*What to work on*: Only the final stretch of the data is wanted: reproduce the line containing "app = Flask(__name__)" and each line after it, exactly.

(Beginning of Recorded data)

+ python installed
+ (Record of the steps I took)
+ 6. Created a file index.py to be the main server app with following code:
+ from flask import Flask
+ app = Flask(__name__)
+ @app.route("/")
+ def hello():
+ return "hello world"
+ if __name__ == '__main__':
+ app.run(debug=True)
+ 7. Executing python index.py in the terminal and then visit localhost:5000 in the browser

(End of Recorded data)

*Task answer*:
+ app = Flask(__name__)
+ @app.route("/")
+ def hello():
+ return "hello world"
+ if __name__ == '__main__':
+ app.run(debug=True)
+ 7. Executing python index.py in the terminal and then visit localhost:5000 in the browser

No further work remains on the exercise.